• [WHAT TO WORK ON]:
Return, exactly and in full, the lines of the records below starting at the one with "tax: 21% = 1734.28 -> 21% = 1468.95" and ending at the one with "delivery date: 2024-03-03 -> 2024-02-27", and no other lines.

• [PROVIDED RECORDS]:
Content starts
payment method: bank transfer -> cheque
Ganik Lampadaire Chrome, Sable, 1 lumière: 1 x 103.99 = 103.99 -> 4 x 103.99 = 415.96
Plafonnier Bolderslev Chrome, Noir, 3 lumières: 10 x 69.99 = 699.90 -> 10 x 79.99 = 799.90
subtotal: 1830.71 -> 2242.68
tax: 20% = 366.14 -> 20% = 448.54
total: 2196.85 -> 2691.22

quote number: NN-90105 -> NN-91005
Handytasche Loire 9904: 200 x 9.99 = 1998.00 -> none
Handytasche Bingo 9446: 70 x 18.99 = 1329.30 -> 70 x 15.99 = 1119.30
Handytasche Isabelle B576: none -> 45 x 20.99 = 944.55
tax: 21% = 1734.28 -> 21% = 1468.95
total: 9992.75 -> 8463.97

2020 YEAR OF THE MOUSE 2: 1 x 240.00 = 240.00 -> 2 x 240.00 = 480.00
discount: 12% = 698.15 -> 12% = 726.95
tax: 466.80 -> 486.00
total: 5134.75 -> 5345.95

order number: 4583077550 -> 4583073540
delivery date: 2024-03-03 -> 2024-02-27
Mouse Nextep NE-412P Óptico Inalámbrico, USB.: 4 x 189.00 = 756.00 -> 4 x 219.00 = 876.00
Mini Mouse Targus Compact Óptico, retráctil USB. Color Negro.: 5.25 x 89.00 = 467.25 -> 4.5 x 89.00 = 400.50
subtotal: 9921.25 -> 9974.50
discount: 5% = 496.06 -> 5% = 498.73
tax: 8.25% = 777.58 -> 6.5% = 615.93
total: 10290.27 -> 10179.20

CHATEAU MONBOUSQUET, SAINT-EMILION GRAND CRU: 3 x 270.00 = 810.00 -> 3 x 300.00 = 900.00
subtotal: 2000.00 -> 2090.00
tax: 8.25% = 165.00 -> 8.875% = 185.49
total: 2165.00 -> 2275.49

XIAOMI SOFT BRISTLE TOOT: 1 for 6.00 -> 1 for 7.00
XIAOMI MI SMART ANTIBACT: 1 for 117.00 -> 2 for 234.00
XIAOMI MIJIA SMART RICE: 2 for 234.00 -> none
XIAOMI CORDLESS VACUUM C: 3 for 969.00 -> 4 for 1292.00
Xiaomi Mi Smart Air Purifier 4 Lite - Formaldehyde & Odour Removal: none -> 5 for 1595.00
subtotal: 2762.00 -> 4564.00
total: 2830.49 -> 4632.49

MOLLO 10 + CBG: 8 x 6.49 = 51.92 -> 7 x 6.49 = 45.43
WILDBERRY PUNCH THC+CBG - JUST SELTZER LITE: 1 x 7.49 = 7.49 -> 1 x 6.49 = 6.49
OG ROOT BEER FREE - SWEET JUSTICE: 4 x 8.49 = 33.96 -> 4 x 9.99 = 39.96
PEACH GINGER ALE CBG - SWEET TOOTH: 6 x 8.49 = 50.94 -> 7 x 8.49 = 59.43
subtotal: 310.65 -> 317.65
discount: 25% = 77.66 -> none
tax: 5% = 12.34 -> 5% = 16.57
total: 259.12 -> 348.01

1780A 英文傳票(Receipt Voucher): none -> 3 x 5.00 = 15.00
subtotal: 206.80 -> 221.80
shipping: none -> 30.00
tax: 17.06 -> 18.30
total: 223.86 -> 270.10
Content ends
• [WORKED SOLUTION]:
tax: 21% = 1734.28 -> 21% = 1468.95
total: 9992.75 -> 8463.97

2020 YEAR OF THE MOUSE 2: 1 x 240.00 = 240.00 -> 2 x 240.00 = 480.00
discount: 12% = 698.15 -> 12% = 726.95
tax: 466.80 -> 486.00
total: 5134.75 -> 5345.95

order number: 4583077550 -> 4583073540
delivery date: 2024-03-03 -> 2024-02-27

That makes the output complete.